#### Exercise prompt
An exact restatement of all the data is required, with the pictures left out.

(Edit tracking data)
§

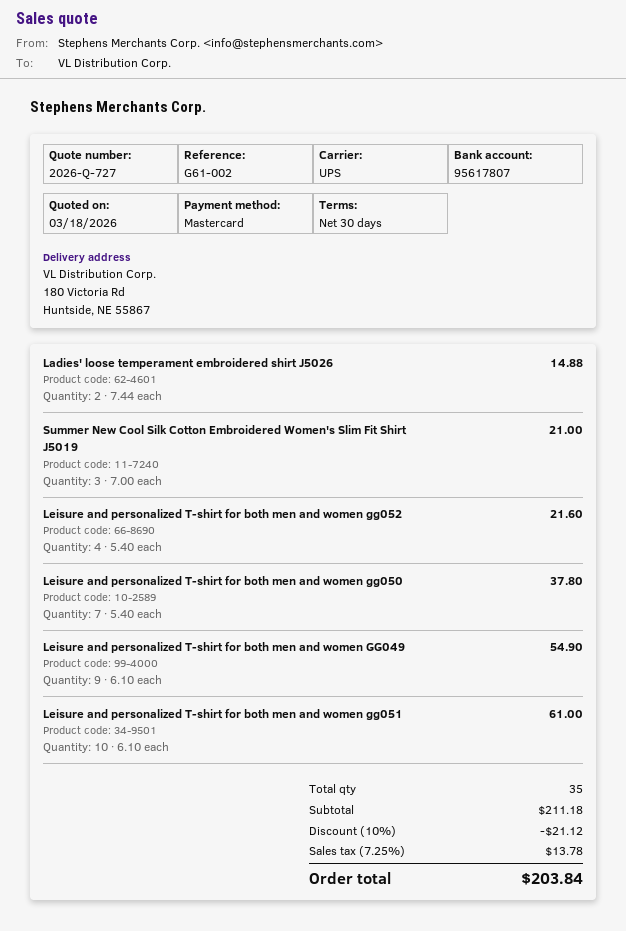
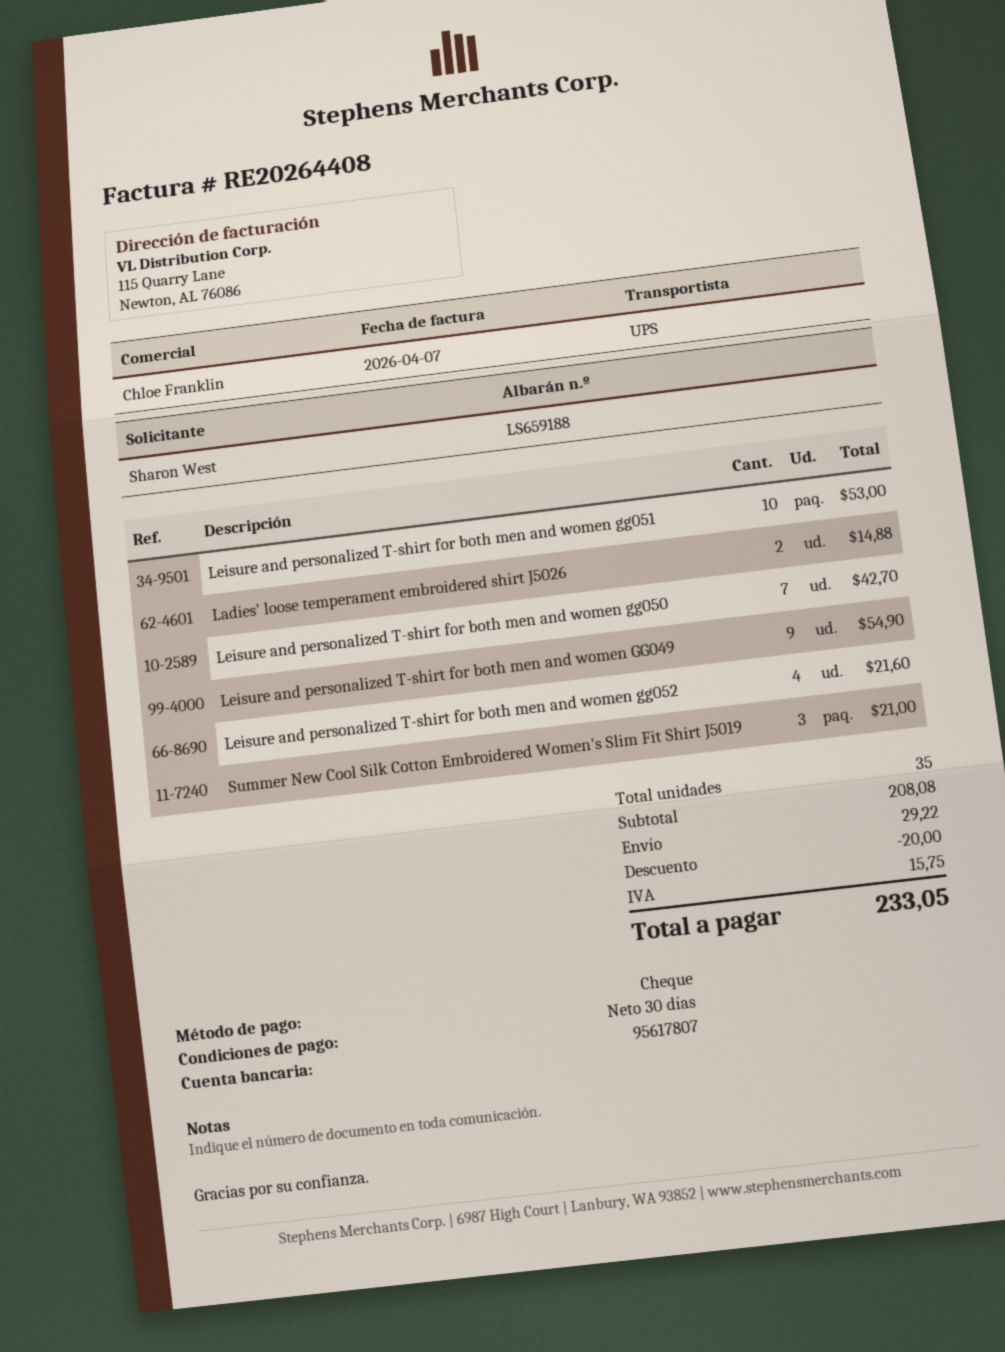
payment method: Mastercard -> cheque
Leisure and personalized T-shirt for both men and women gg050: 7 for 37.80 -> 7 for 42.70
Leisure and personalized T-shirt for both men and women gg051: 10 for 61.00 -> 10 for 53.00
subtotal: 211.18 -> 208.08
discount: 21.12 -> 20.00
shipping: none -> 29.22
tax: 13.78 -> 15.75
total: 203.84 -> 233.05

§

#### Answer section
payment method: Mastercard -> cheque
Leisure and personalized T-shirt for both men and women gg050: 7 for 37.80 -> 7 for 42.70
Leisure and personalized T-shirt for both men and women gg051: 10 for 61.00 -> 10 for 53.00
subtotal: 211.18 -> 208.08
discount: 21.12 -> 20.00
shipping: none -> 29.22
tax: 13.78 -> 15.75
total: 203.84 -> 233.05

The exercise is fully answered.